The USD/CAD pair, which approached 1.45 in mid-December, is ending the year near 1.4350. The momentum of the last few days looks like a trend reversal, as there have been two unsuccessful attempts to storm the highs.
The upside momentum is losing strength after the extreme overbought conditions built up during the rally since September. The rally has been so extended that the RSI indicator on the weekly chart peaked at 75, only the third such episode in the last 10 years. In the previous two instances, the top was formed after oil.
This time, oil is smoothly forming a bottom, but it is already enough to stop the sell-off. Obviously, it is difficult for the market to push USD/CAD higher without external support when the pair is already in multi-year extremes.
On the daily timeframe, USD/CAD has reached overbought levels, with the RSI above 80, and the recent pullback indicates the start of a broad correction.

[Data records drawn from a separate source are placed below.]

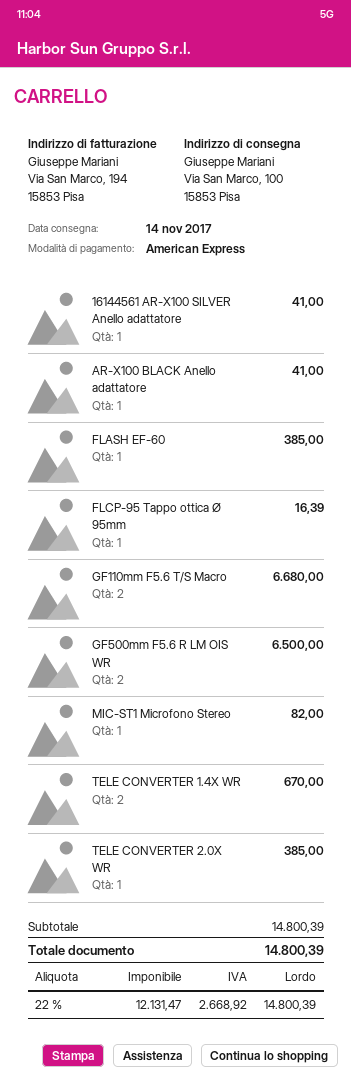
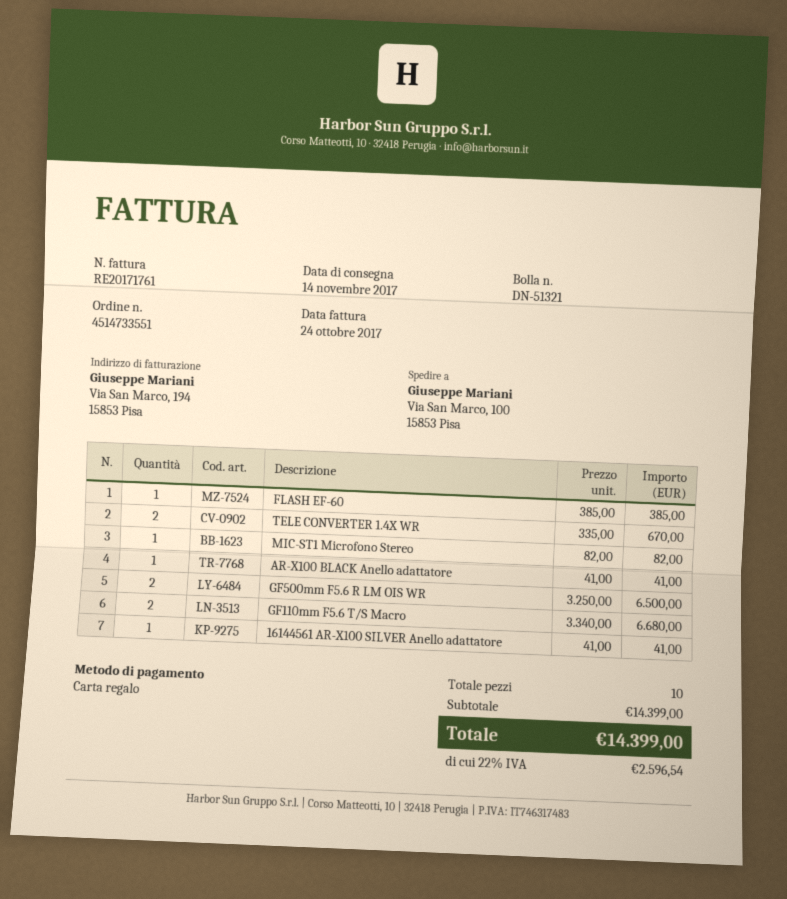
payment method: American Express -> gift card
FLCP-95 Tappo ottica Ø 95mm: 1 for 16.39 -> none
TELE CONVERTER 2.0X WR: 1 for 385.00 -> none
subtotal: 14800.39 -> 14399.00
tax: 22% = 2668.92 -> 22% = 2596.54
total: 14800.39 -> 14399.00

If we see a bottom in oil, this could attract buyers to the Canadian Dollar. The potential for a corrective pullback in USD/CAD is around 2% from current levels to the 1.4080 area. The 50-day moving average and the upper boundary of the consolidation from the second half of November are now in place.
At the same time, history suggests that from such highs as we have seen in this pair, the chances of a long-term trend reversal, i.e. a return to the 1.34-1.38 area, are much higher.